The arrowhead warbler's genus Setophaga means "moth eater" in Greek. The specific epithet pharetra is Latin and means "quiver" as in a carrier for arrows.

==Description==

The arrowhead warbler is 12.5 to 13 cm long and weighs 9.1 to 10.5 g. The sexes have almost the same plumage. Adult males have a black and white streaked head and upperparts. The upper side of their wings is darker and the greater and median coverts have white tips that show as two wing bars. Their tail is mostly dark above with a whitish underside and white spots at the tips of the outer two pairs of feathers. Their underparts are mostly whitish with the eponymous black arrowheads on the throat, breast, and flanks. Adult females are slightly duller than males, and at least one source states the their streaks are gray rather than black. Both sexes have a dark iris, a blackish bill, and blackish brown legs and feet. Immature birds have brownish yellow upperparts with faint yellowish buff streaks. Their wings and tail are darker than adults', and their underparts are pale brownish yellow with faint darker streaks.

==Distribution and habitat==

The arrowhead warbler is endemic to Jamaica. It inhabits humid montane forest and also humid lowland forest in the non-breeding season.

==Behavior==
===Movement===

The arrowhead warbler is found year-round in montane forest and some individuals move to lower elevations in the non-breeding season.

===Feeding===

The arrowhead warbler feeds primarily on insects. It forages at all levels of the forest, gleaning prey from leaves, vines, and branches.

===Breeding===

The arrowhead warbler's breeding activity is concentrated between March and June but breeding has also been noted in November after autumn rains. The nest is a cup made from fine roots lined with moss and lichen. It is typically concealed in a bush, vine tangle, bromeliad, or tree. The clutch is two to four eggs.
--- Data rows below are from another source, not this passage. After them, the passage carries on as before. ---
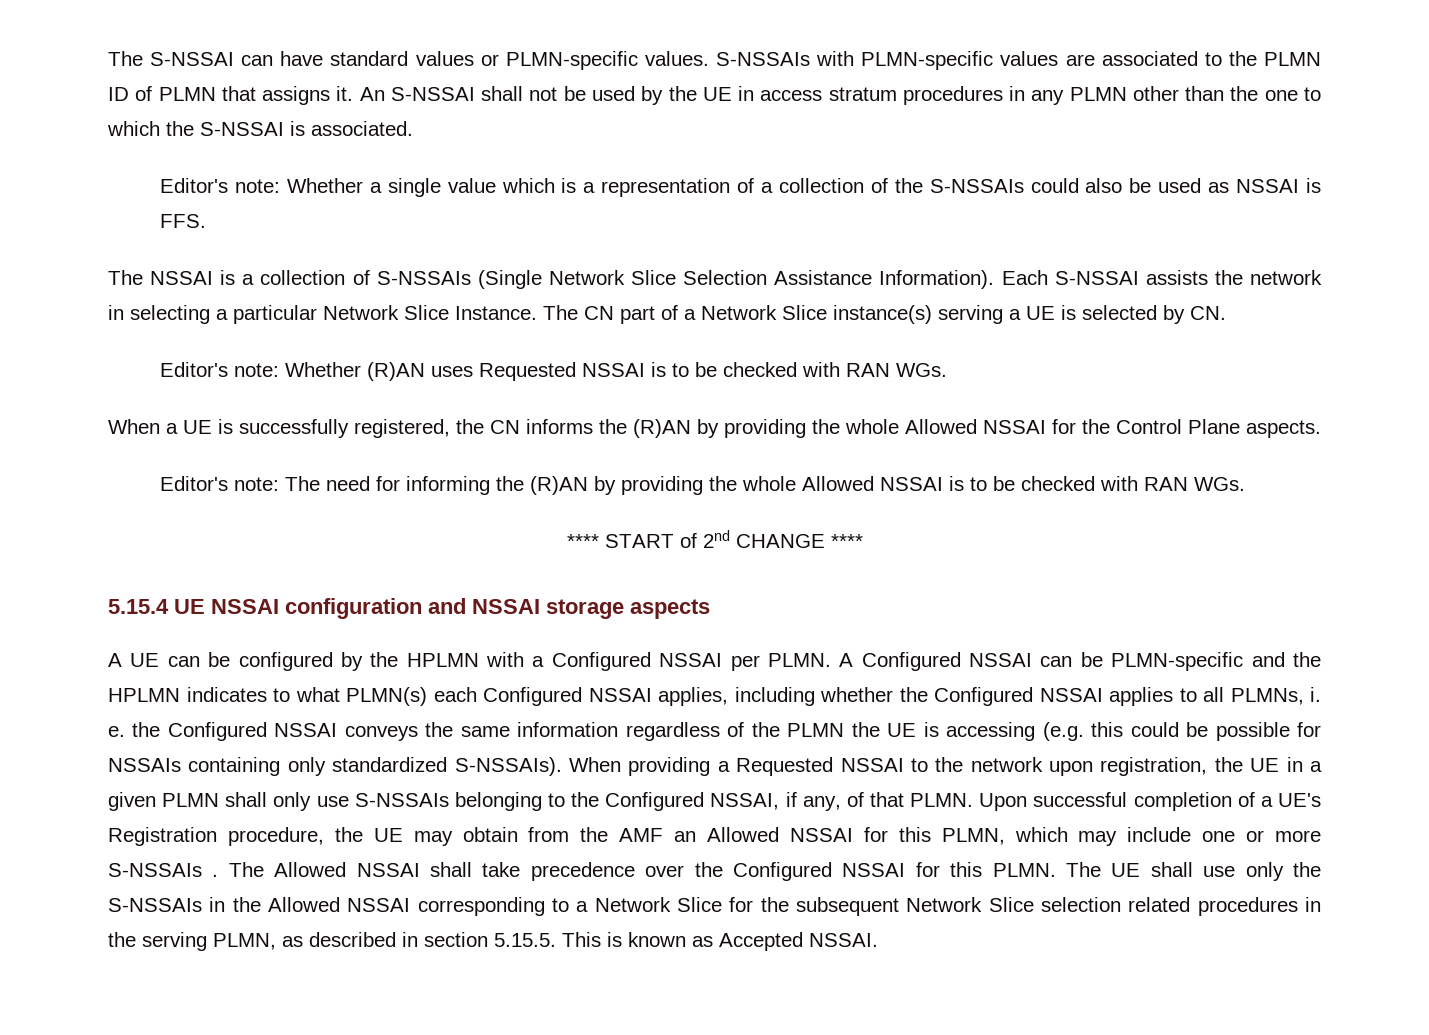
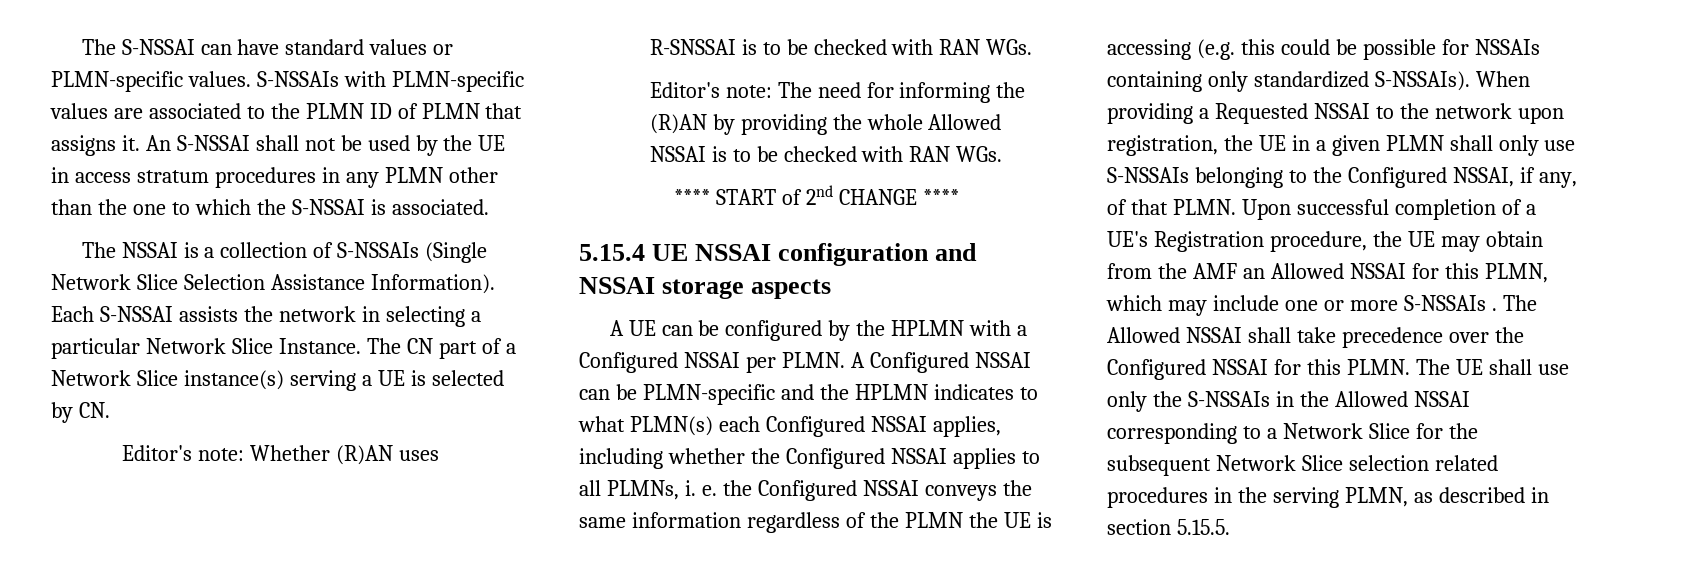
- Editor's note: Whether a single value which is a representation of a collection of the S-NSSAIs could also be used as NSSAI is FFS.
- Editor's note: Whether (R)AN uses Requested NSSAI is to be checked with RAN WGs.
- When a UE is successfully registered, the CN informs the (R)AN by providing the whole Allowed NSSAI for the Control Plane aspects.
+ Editor's note: Whether (R)AN uses R-SNSSAI is to be checked with RAN WGs.
- The UE shall use only the S-NSSAIs in the Allowed NSSAI corresponding to a Network Slice for the subsequent Network Slice selection related procedures in the serving PLMN, as described in section 5.15.5. This is known as Accepted NSSAI.
+ The UE shall use only the S-NSSAIs in the Allowed NSSAI corresponding to a Network Slice for the subsequent Network Slice selection related procedures in the serving PLMN, as described in section 5.15.5.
The incubation period, time to fledging, and details of parental care are not known.

===Vocalization===

The arrowhead warbler's song is "a series of high-pitched and squeaky notes...sww-sw-swee-sww-sw-swee-sww-sw-swee-swee-swee". Its call is a repeated "high-pitched, metallic tic".

==Status==

The IUCN has assessed the arrowhead warbler as being of Least Concern. Its population size is not known but is believed to be stable. No immediate threats have been identified. It is considered locally common throughout its range.